People have complained about that too, and blamed OBS when it's really YT's auto-quality when playing back to them. You can force a specific quality from the gear icon at the bottom-right of the player window, at the risk of buffering instead. That force only applies to you; everyone else has to do it for themselves individually, or leave it on Auto.
It’s strange, cause for a bit it’s fine. It’s only until the game comes on screen during the recording, it usually only happens when there’s a lot of movement as well
 

koala

Active Member
You need to carefully differ between the different resolutions Youtube is playing back according to the size of your player, local caching, and the inevitable quality loss due to Youtube's recoding. If you start the player windowed, then switch to fullscreen, Youtube is playing back what is already buffered, which may be a lower resolution than what's downloaded later after you switch to fullscreen. Rewinding to the start of the video might not always flush that cached stuff.
And last but not least, Youtube is recoding every video according to internal presets, which usually lowers quality in comparison to what was uploaded. That's something that cannot be avoided.
 

Nostramy3

New Member
You need to carefully differ between the different resolutions Youtube is playing back according to the size of your player, local caching, and the inevitable quality loss due to Youtube's recoding. If you start the player windowed, then switch to fullscreen, Youtube is
You need to carefully differ between the different resolutions Youtube is playing back according to the size of your player, local caching, and the inevitable quality loss due to Youtube's recoding. If you start the player windowed, then switch to fullscreen, Youtube is playing back what is already buffered, which may be a lower resolution than what's downloaded later after you switch to fullscreen. Rewinding to the start of the video might not always flush that cached stuff.
And last but not least, Youtube is recoding every video according to internal presets, which usually lowers quality in comparison to what was uploaded. That's something that cannot
playing back what is already buffered, which may be a lower resolution than what's downloaded later after you switch to fullscreen. Rewinding to the start of the video might not always flush that cached stuff.
And last but not least, Youtube is recoding every video according to internal presets, which usually lowers quality in comparison to what was uploaded. That's something that cannot be avoided.

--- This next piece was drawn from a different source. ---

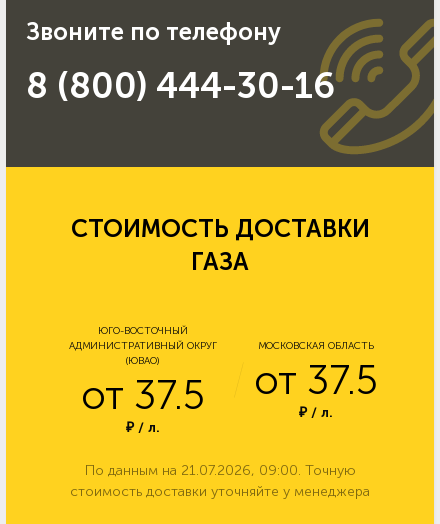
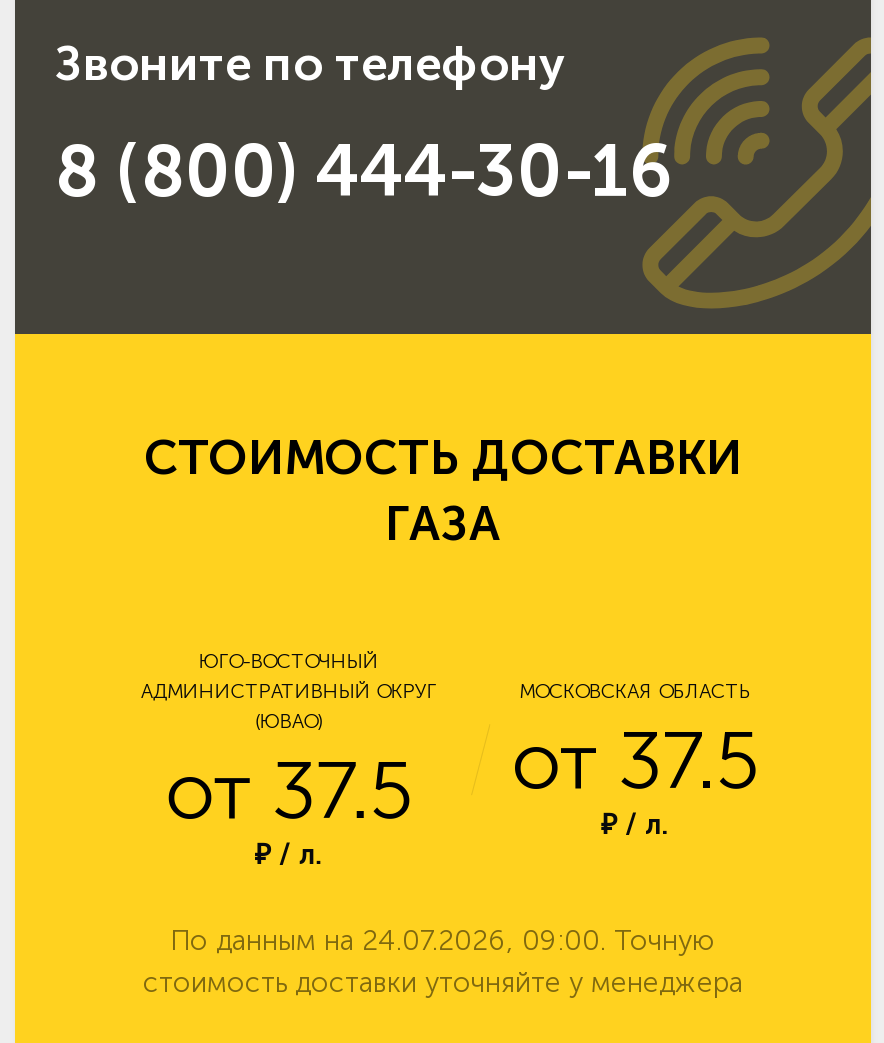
- По данным на 21.07.2026, 09:00. Точную
+ По данным на 24.07.2026, 09:00. Точную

You need to carefully differ between the different resolutions Youtube is playing back according to the size of your player, local caching, and the inevitable quality loss due to Youtube's recoding. If you start the player windowed, then switch to fullscreen, Youtube is playing back what is already buffered, which may be a lower resolution than what's downloaded later after you switch to fullscreen. Rewinding to the start of the video might not always flush that cached stuff.
And last but not least, Youtube is recoding every video according to internal presets, which usually lowers quality in comparison to what was uploaded. That's something that cannot be avoided.
All right, well, thank you very much
 

AaronD

Active Member
@koala is right too. And there are still more things to consider. It's complicated.

for a bit it’s fine.
Video is weird. Few things actually measure it well, except for itself. So YT can't get a super good test until the video is already playing. So it could be that YT gives you good quality to start with, and then figures out that that was a mistake, and gives you worse from then on just to keep it smooth.

usually only happens when there’s a lot of movement as well
Movement takes a lot more bitrate than still imagery. If your bitrate is fixed, like it should be for streaming, then you'll have amazing quality until things start moving, and then it drops off a lot. Your optimal quality should be set based on the motion, not on the stills.

As explained by Tom Scott:
 

Nostramy3

New Member
@koala is right too. And there are still more things to consider. It's complicated.


Video is weird. Few things actually measure it well, except for itself. So YT can't get a super good test until the video is already playing. So it could be that YT gives you good quality to start with, and then figures out that that was a mistake, and gives you worse from then on just to keep it smooth.


Movement takes a lot more bitrate than still imagery. If your bitrate is fixed, like it should be for streaming, then you'll have amazing quality until things start moving, and then it drops off a lot. Your optimal quality should be set based on the motion, not on the stills.

As explained by Tom Scott:
Is there anyway to make it not do that?

Sorry, I literally know. Absolutely nothing about recording anything
 

AaronD

Active Member
Is there anyway to make it not do that?
When you force YT's quality (scroll up in this thread to see how), it discards the buffer and reloads fresh. So you can pause it, drag it back to the start, force the good quality, and then play...and hope that it doesn't run out of buffer.
 

AaronD

Active Member
If your bitrate is fixed, like it should be for streaming...
I edit my videos in Filmora after recording them through OBS

...and when I put it through Filmora, it looks really nice as well
Oops! I forgot that you're *not* streaming. For recording, you want fixed quality, not fixed bitrate. Then it looks the same whether there's motion or not, and the number of bits balloons up or drops to a trickle as needed. I suspect that's what your tools already do by default, but it doesn't hurt to check.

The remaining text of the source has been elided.